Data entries
>>>

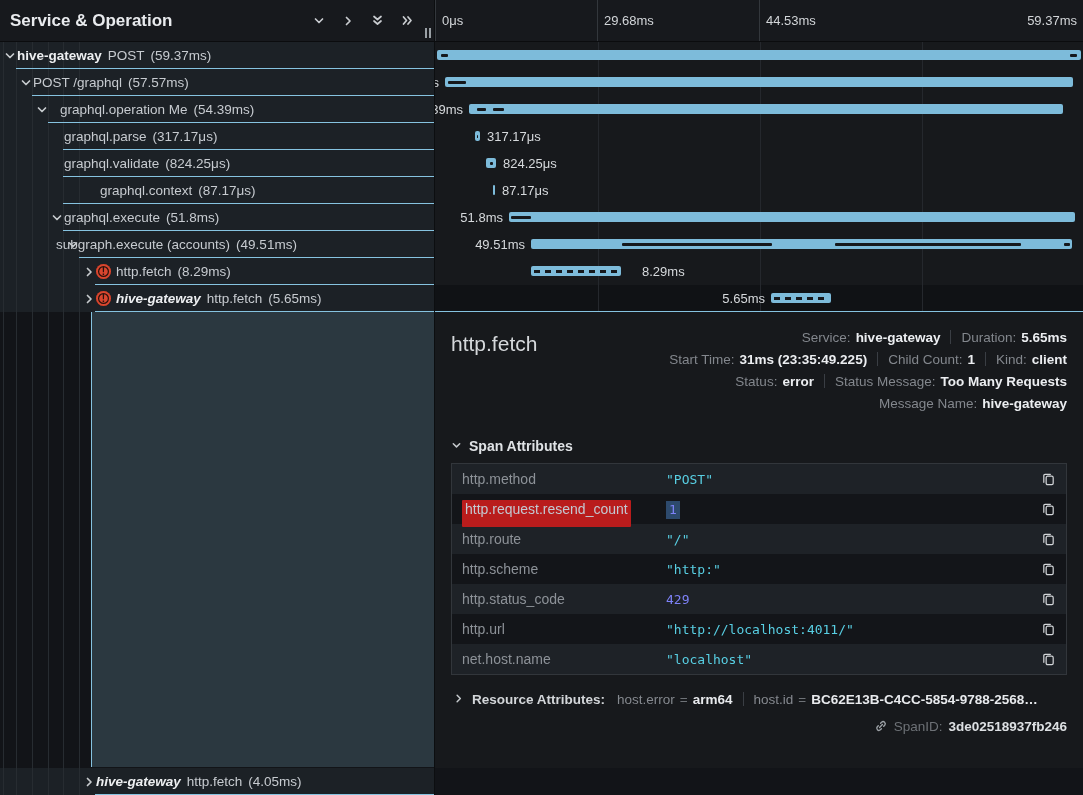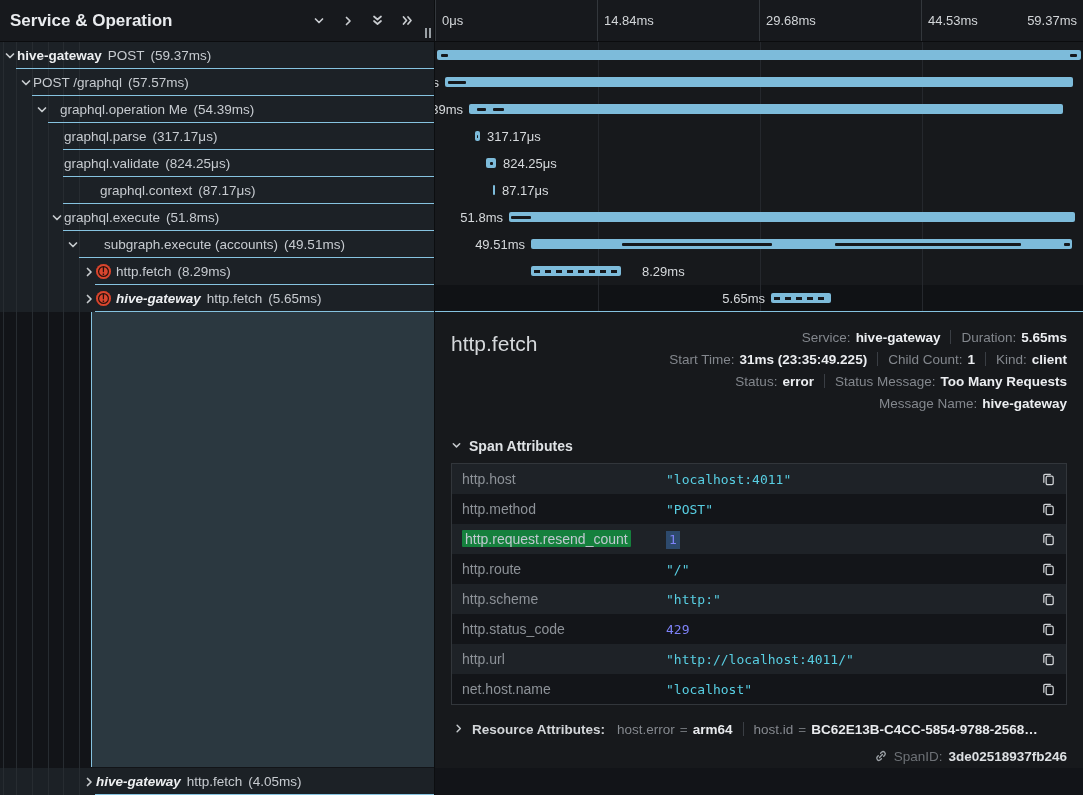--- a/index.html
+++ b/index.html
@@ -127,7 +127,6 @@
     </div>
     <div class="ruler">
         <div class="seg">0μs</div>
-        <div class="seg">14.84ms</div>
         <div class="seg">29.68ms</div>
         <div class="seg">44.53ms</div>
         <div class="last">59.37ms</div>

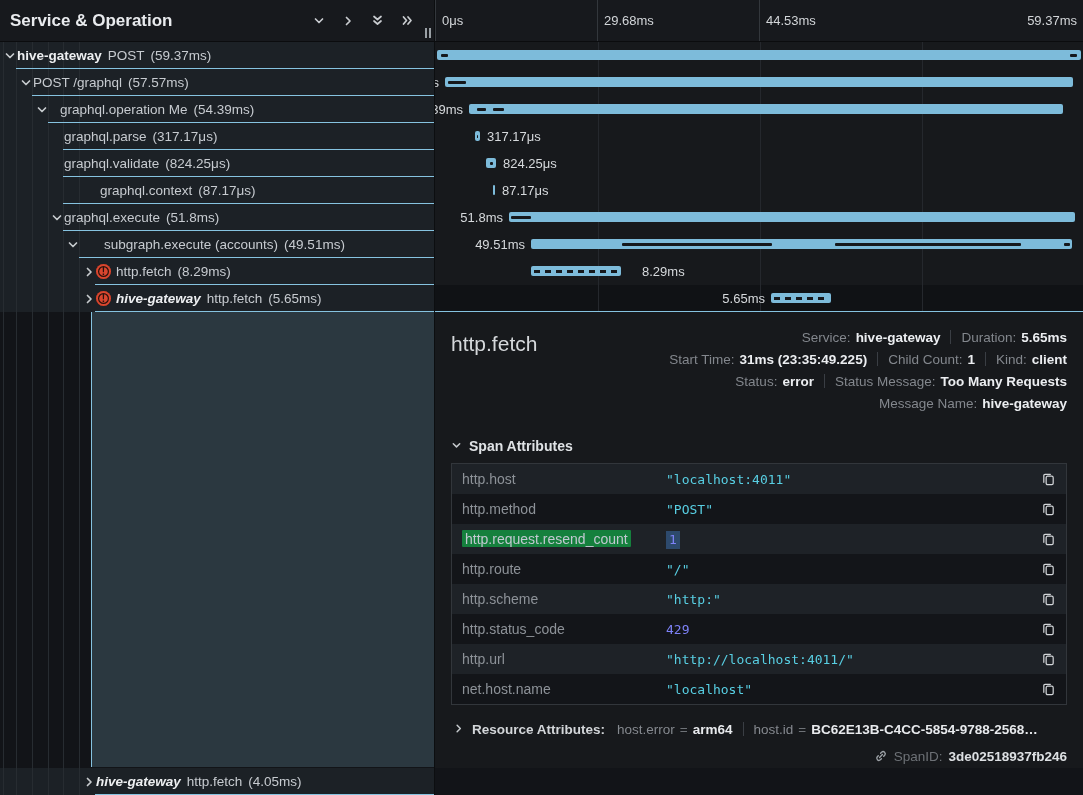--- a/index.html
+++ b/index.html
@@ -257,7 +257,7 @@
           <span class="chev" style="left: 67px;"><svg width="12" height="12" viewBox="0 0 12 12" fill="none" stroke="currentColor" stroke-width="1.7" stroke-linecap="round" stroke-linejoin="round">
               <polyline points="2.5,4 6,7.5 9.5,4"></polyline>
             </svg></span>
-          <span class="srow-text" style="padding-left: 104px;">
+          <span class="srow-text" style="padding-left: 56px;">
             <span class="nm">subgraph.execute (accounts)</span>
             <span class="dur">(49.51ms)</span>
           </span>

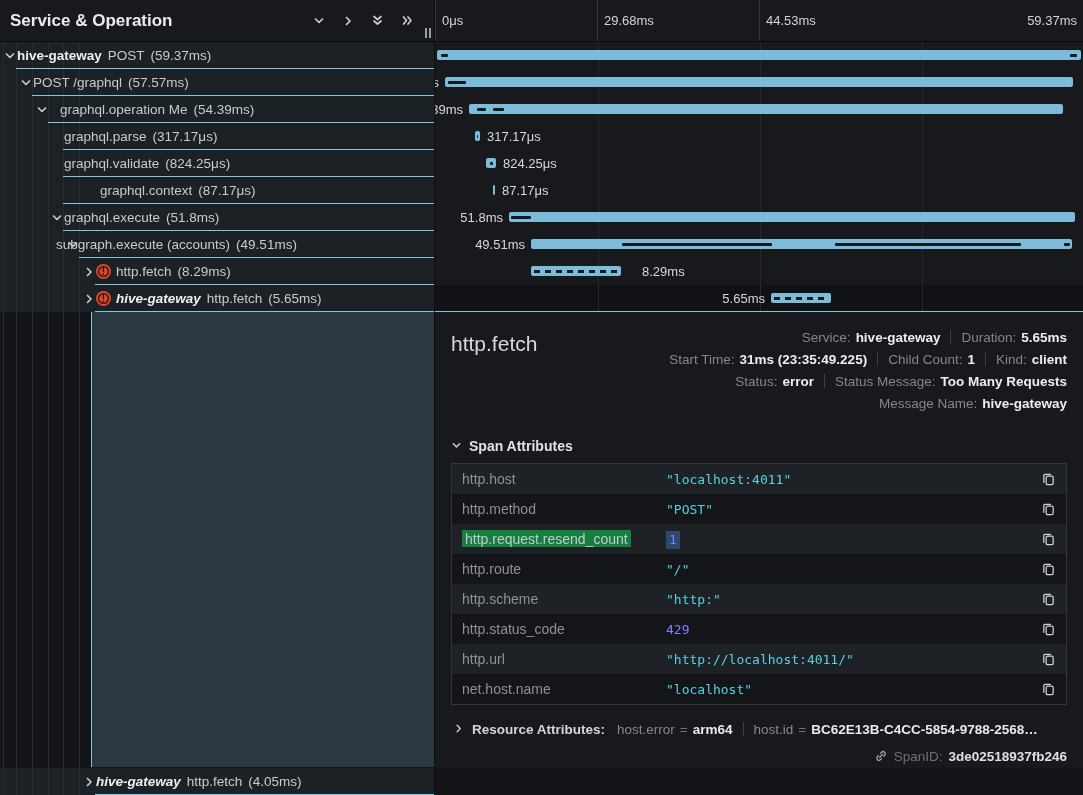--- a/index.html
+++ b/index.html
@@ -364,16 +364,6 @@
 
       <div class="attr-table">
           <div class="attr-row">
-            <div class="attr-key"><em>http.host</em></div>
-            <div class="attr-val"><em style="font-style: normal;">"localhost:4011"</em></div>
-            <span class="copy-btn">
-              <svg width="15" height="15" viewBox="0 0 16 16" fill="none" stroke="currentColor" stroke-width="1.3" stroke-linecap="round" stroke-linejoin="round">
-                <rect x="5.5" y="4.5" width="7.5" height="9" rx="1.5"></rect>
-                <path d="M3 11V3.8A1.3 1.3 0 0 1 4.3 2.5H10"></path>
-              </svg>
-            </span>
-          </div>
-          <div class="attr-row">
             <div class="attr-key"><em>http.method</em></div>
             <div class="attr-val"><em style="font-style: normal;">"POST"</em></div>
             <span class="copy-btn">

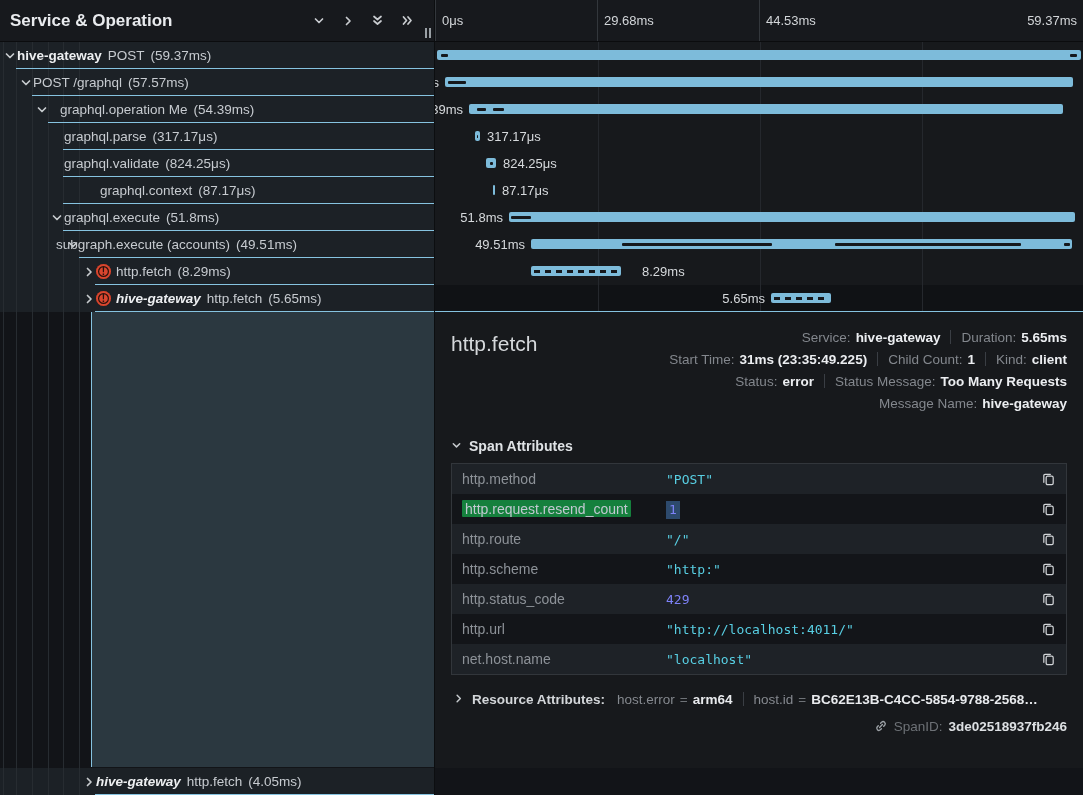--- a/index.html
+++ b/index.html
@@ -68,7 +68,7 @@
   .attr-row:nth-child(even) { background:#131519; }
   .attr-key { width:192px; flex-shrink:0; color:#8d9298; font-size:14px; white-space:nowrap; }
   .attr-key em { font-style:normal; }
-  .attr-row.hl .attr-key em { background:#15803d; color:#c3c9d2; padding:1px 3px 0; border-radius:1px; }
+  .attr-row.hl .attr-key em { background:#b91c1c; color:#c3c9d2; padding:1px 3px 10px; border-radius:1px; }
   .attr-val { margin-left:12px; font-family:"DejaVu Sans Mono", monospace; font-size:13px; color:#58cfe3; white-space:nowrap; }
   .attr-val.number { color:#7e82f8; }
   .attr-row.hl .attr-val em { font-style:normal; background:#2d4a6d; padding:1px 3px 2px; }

<<<

What the exercise asks: Single out each line of the records above with the string "span" in it, and copy it.

Exercise answer:
           <span class="chev" style="left: 67px;"><svg width="12" height="12" viewBox="0 0 12 12" fill="none" stroke="currentColor" stroke-width="1.7" stroke-linecap="round" stroke-linejoin="round">
             </svg></span>
-          <span class="srow-text" style="padding-left: 104px;">
+          <span class="srow-text" style="padding-left: 56px;">
             <span class="nm">subgraph.execute (accounts)</span>
             <span class="dur">(49.51ms)</span>
           </span>
-            <span class="copy-btn">
-            </span>
             <span class="copy-btn">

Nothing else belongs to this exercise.